The current situation in Helmand reiterates just how critical U.S. battlefield support remains for Afghan security forces. According to the New York Times, the United States has been providing air support, which has allowed Afghan troops to incrementally hold back advances by the Taliban. Reuters reports that 25 U.S. air strikes have taken place to date. Last fall, when Kunduz fell, U.S. aerial support played an important role in helping the Afghan government recover control of the city.
In contrast to the worries of local officials in Lashkar Gah, Afghan and U.S. government officials suggest there’s nothing to be too concerned about, despite the ongoing struggle in Helmand. “We do not believe Lashkar Gah, or the province of Helmand, is about to fall,” U.S. Army Col. Michael Lawhorn, director of public affairs for the NATO Resolute Support Mission in Afghanistan, told Voice of America. Similarly, Afghan Interior Ministry spokesman Sediq Sediqqi voiced no concerns: “Our brave Afghan security forces will not allow terrorists and criminals to turn Helmand into their hideout,” he said.

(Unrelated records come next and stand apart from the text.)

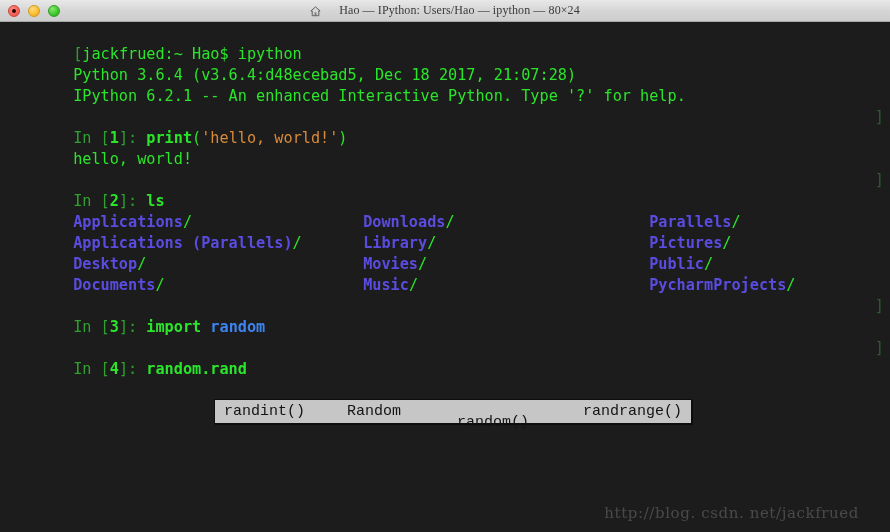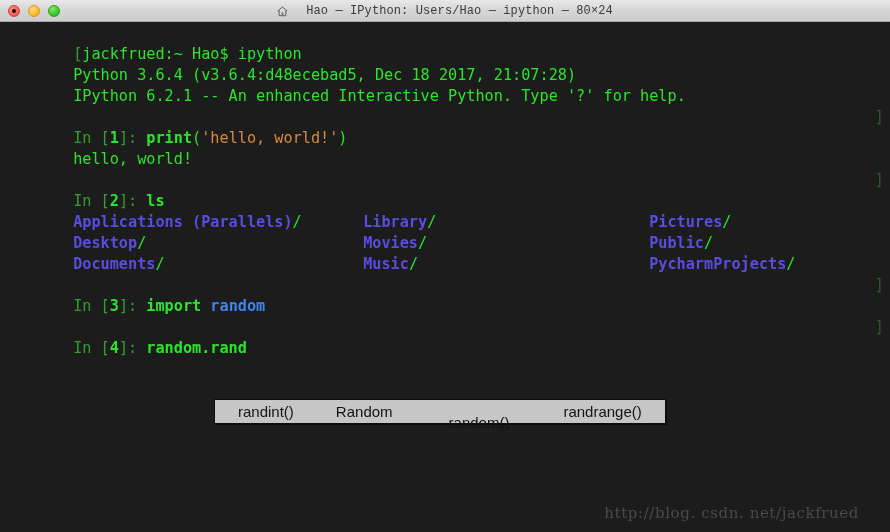"Hao — IPython: Users/Hao —" #title-center { font-family: Liberation Mono, monospace -> Liberation Serif, serif }
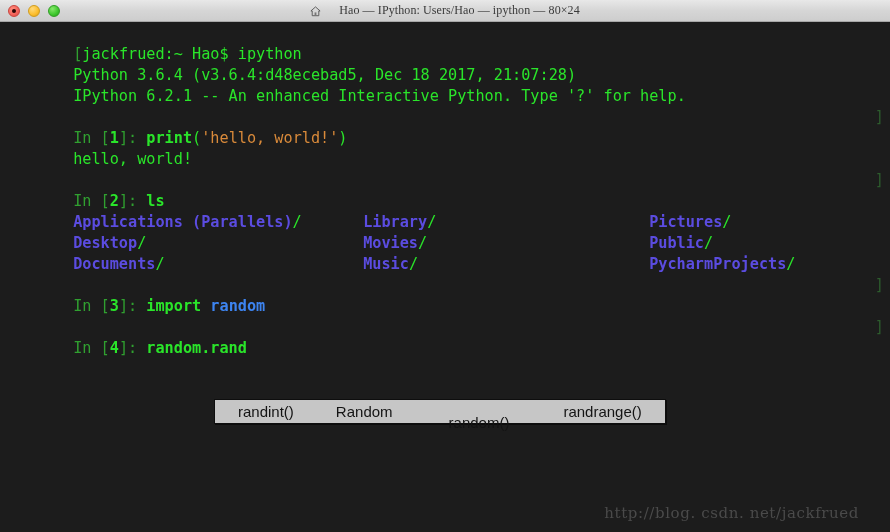"Applications/ Downloads/ Parallels/" div.row { html: none -> <div> <span><span>Applications</span><span>/</span></span><span><span>Downloads</span><span>/</span></span><span>Parallels</span><span>/</span> </div> }
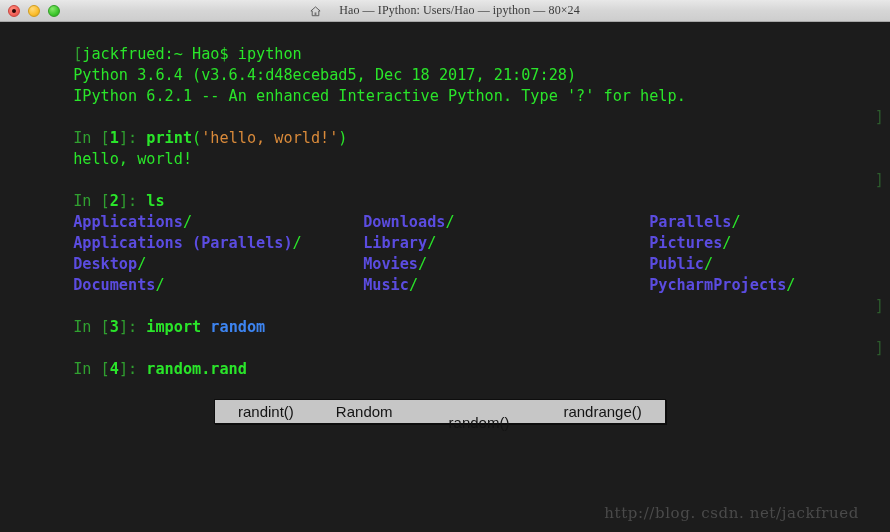"randint()" #completion { font-family: Liberation Sans, sans-serif -> Liberation Mono, monospace; padding: 0 16px -> 0 2px }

The ongoing struggle in Helmand highlights the challenges that lie ahead for Afghanistan, regardless of the outcome in Lashkar Gah in the coming days and weeks. A recent announcement by the Obama administration to reduce the U.S. troop presence in Afghanistan from 9,800 to 8,400 for next year and further decreases in the U.S. presence through 2017 and beyond means that Afghan security forces will increasingly have to go it alone against the Taliban. In the first half of 2016, the U.S. Special Inspector General for Afghanistan Reconstruction noted that the Afghan central government ceded control of nearly 5 percent of its territory to the Taliban, and now controls just 65.6 percent of the country. Indeed, the Taliban controls more territory now than at any point since the initial U.S. invasion back in 2001.
Helmand is a particularly attractive province for the Taliban in its ongoing struggle for territory. The province is by far the most significant locus of opium production in the entire country; earlier this year, Helmand yielded a particularly strong opium harvest, benefiting the Taliban, which already controlled significant areas of the province. The Taliban extracts considerable revenue from the narcotics trade (PDF). Moreover, the province’s southern border connects it to the Pakistani province of Balochistan, where opium traffickers move heroin and morphine base out of the country.
The geographic control by Taliban fighters of the areas around Lashkar Gah means that should the city fall in the coming days, Afghan ground forces won’t be able to proffer a direct challenge, as they did in Kunduz last year, abetted by U.S. airpower. The United States can continue to strike Taliban positions around the city, but without some degree of penetration by Afghan security forces into Lashkar Gah, the campaign to retake any significant territory in Helmand may be long and arduous.